• ACTION ITEM: Please copy exactly the line that contains "html: <div>Correction of" and every line after it through the end of the records, leaving the pictures out.
*** Opening INFORMATION PROVIDED ***
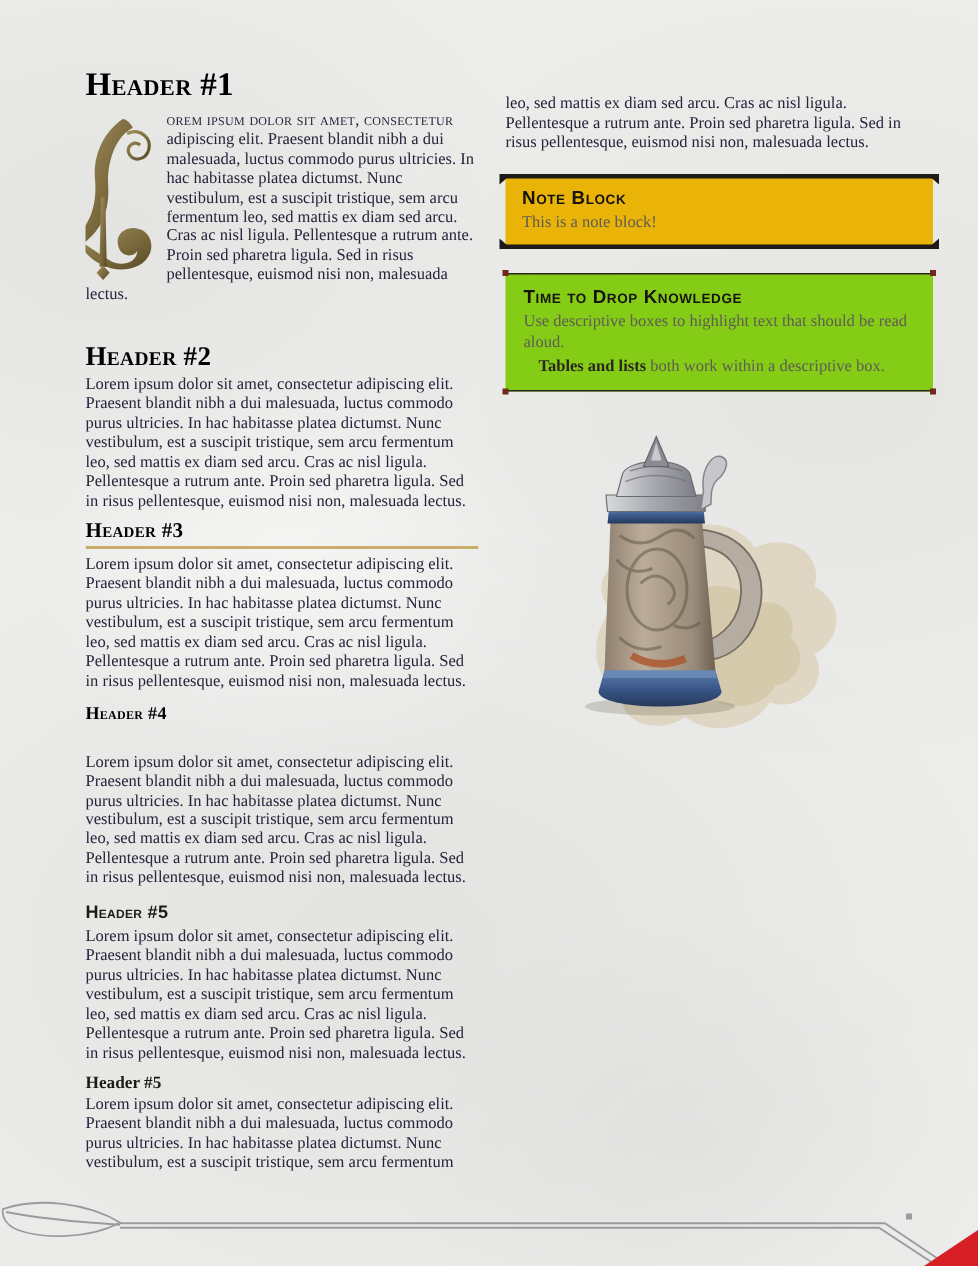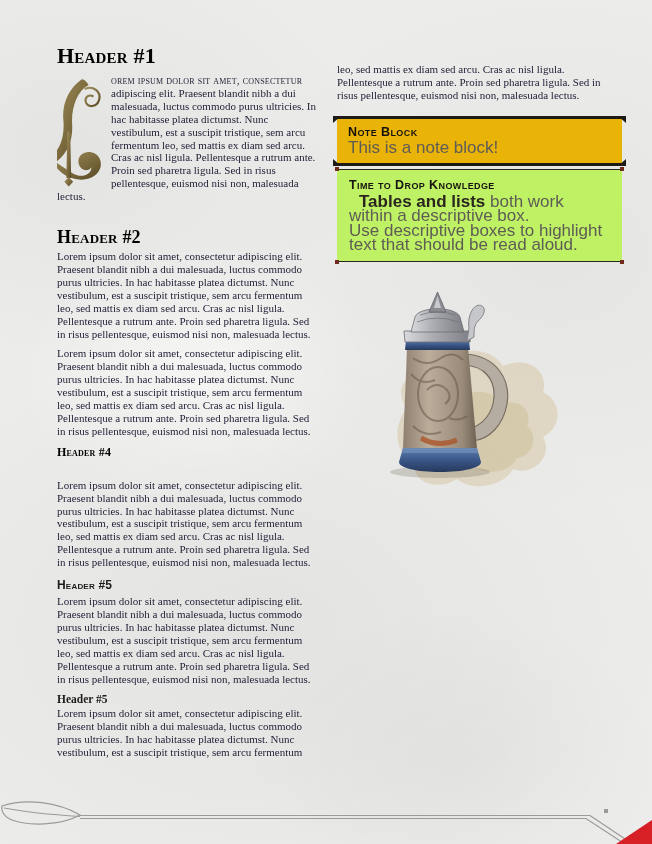"This is a note block!" .boxtext { font-family: Liberation Sans, sans-serif -> Liberation Serif, serif; font-size: 17px -> 11px }
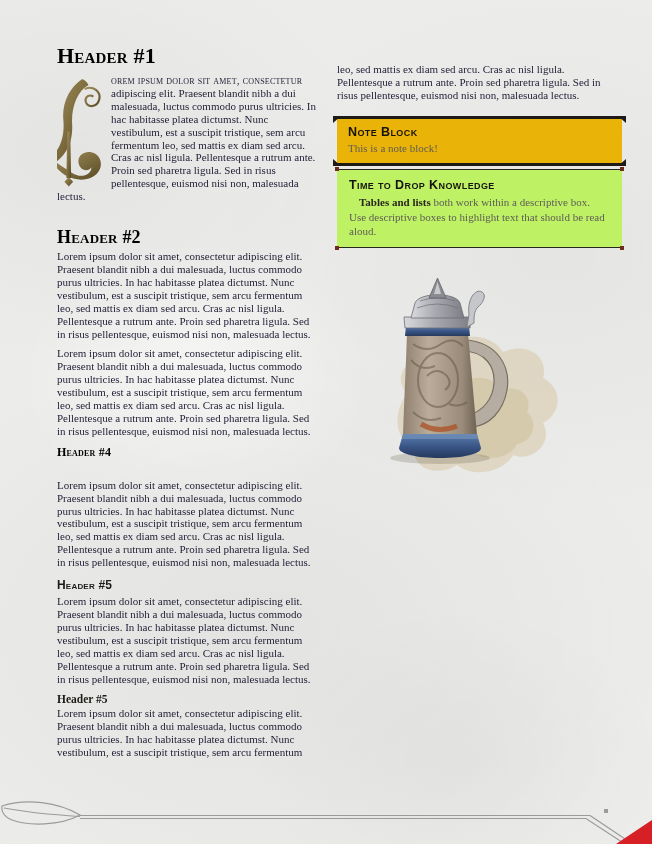"Time to Drop Knowledge" .desc { background: #bef264 -> #84cc16; margin-top: 3px -> 16px }
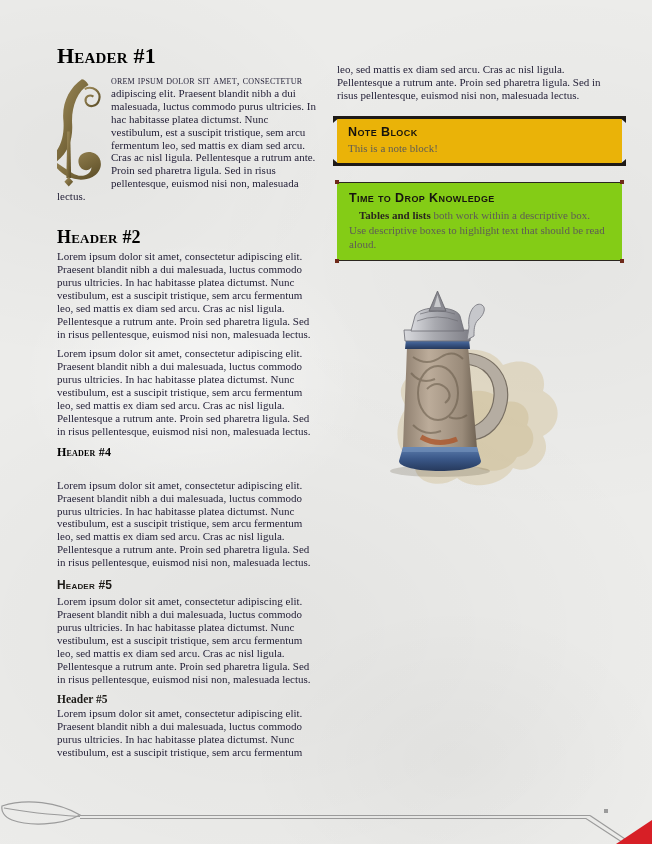"Tables and lists both work" p.boxtext { order: before "Use descriptive boxes to highlight" -> after "Use descriptive boxes to highlight" }
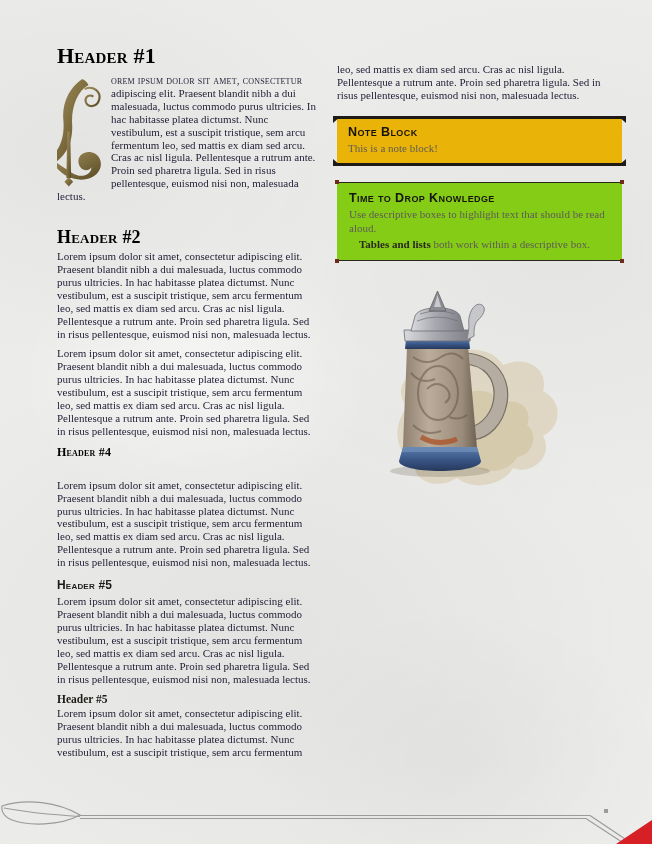"Header #3" h3.hb { html: none -> <h3>Header #3</h3> }
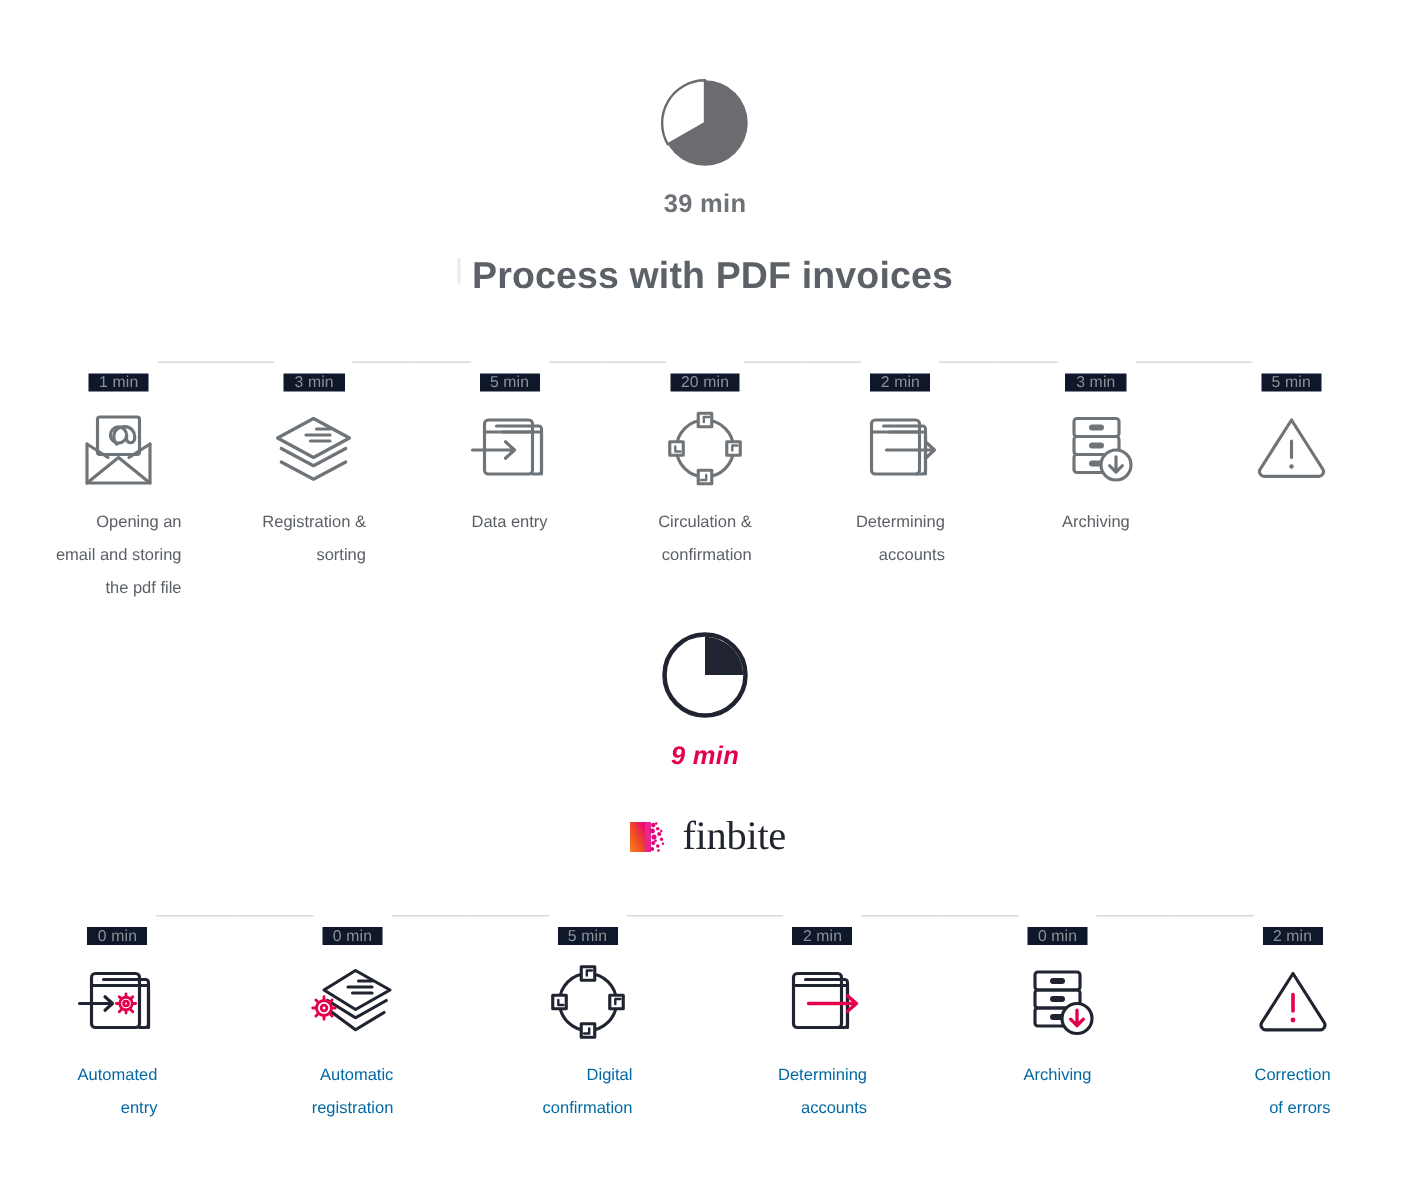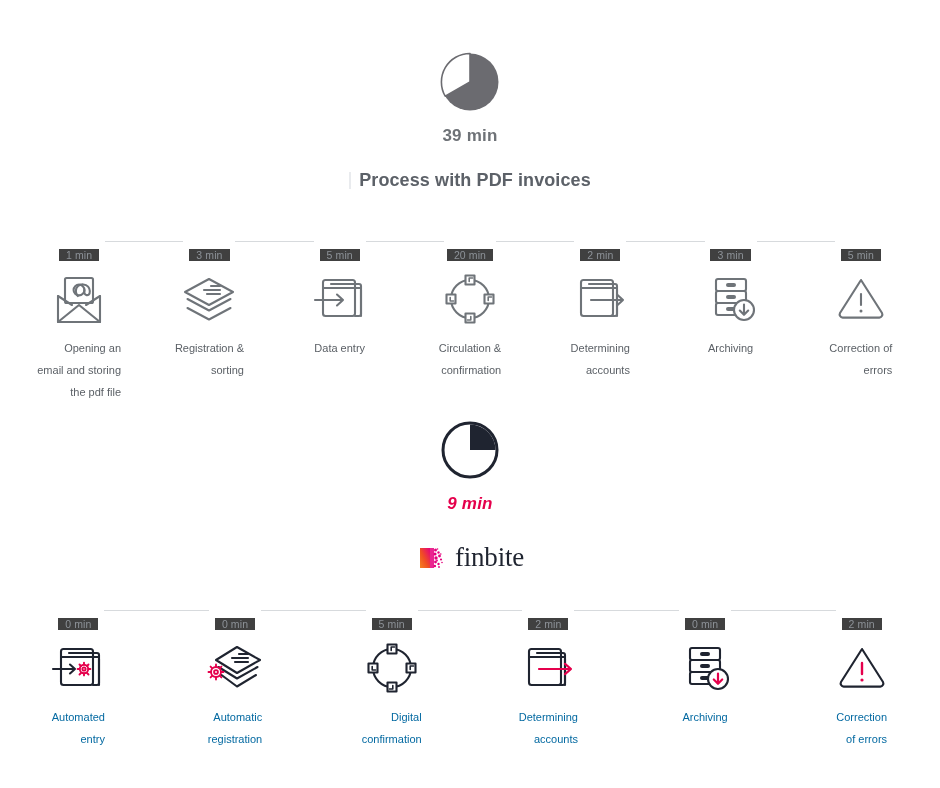"Process with PDF invoices" .section-title { font-size: 18px -> 25px }
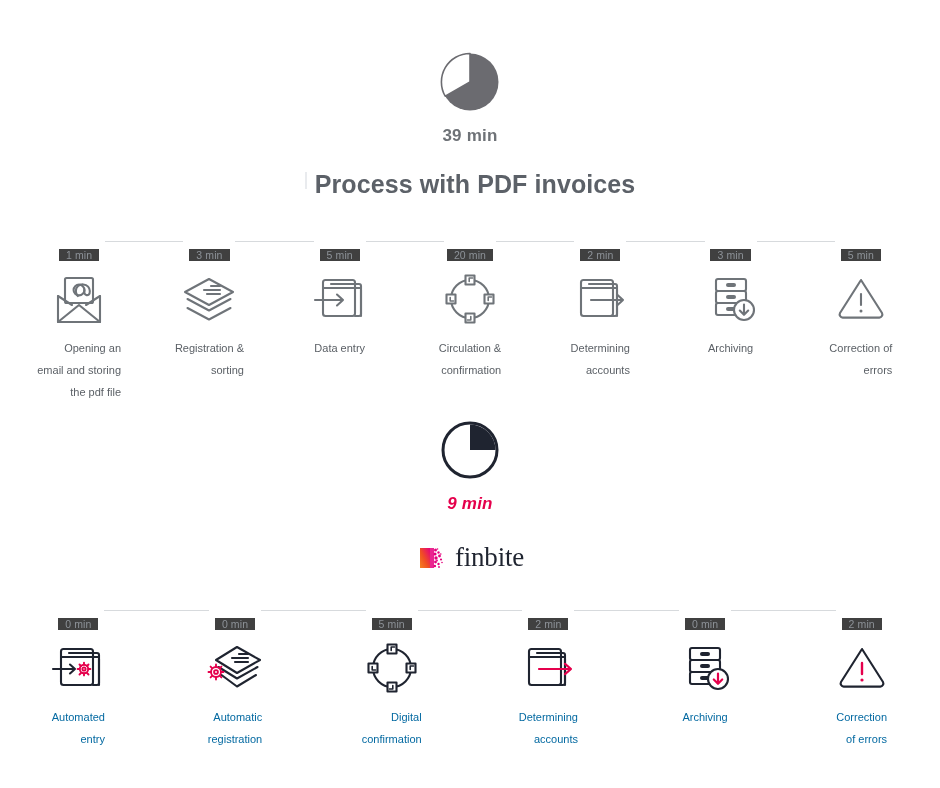"1 min" .tl-time { background: #404040 -> #0f172a }
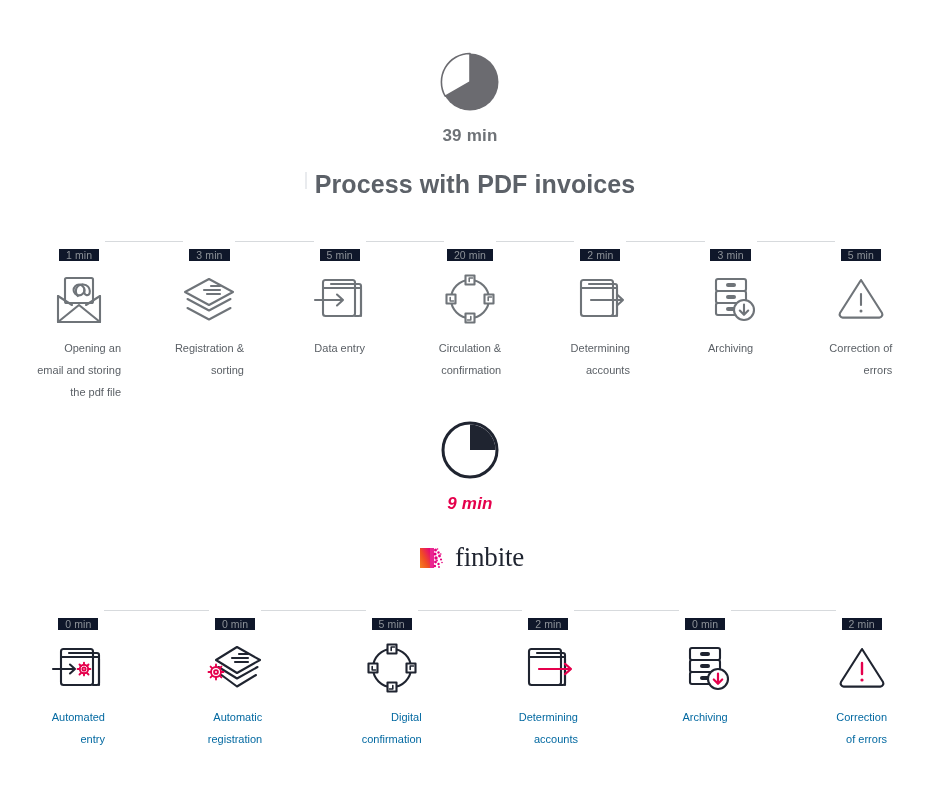"Correction of" div.tl-label { html: <div>Correction of errors</div> -> none }
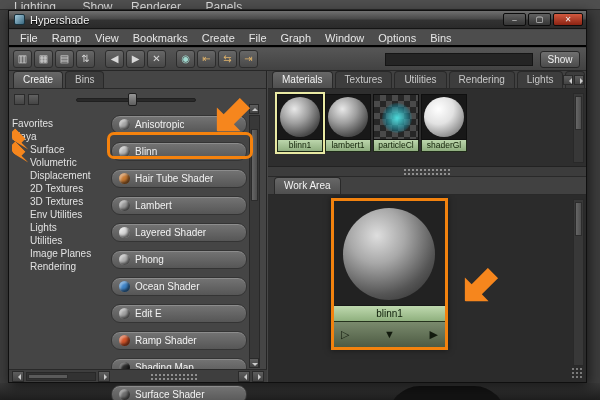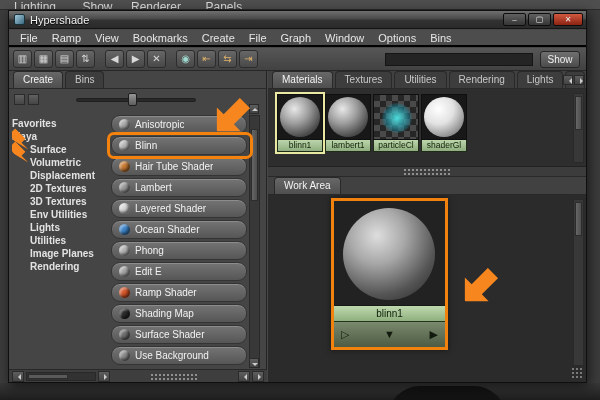"Favorites" .tree { font-weight: bold -> none }
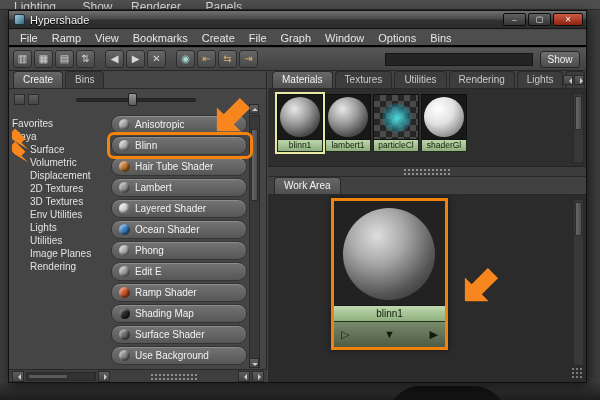"Anisotropic" .shader-list { gap: 2px -> 8px }
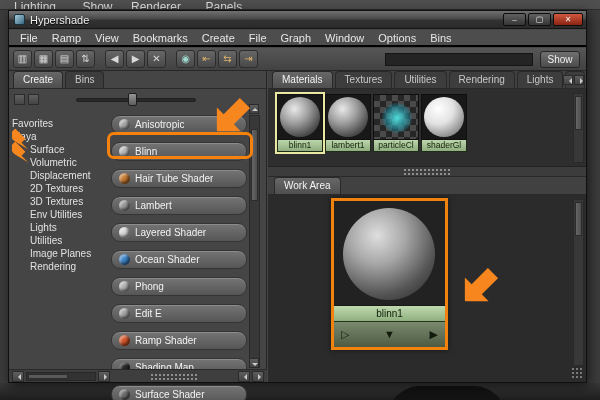"Ocean Shader" div.shader-item { order: before "Phong" -> after "Phong" }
*** Closing INFORMATION PROVIDED ***
• SOLUTION TO THIS TASK:
"Correction of" div.tl-label { html: <div>Correction of errors</div> -> none }
"Favorites" .tree { font-weight: bold -> none }
"Anisotropic" .shader-list { gap: 2px -> 8px }
"Ocean Shader" div.shader-item { order: before "Phong" -> after "Phong" }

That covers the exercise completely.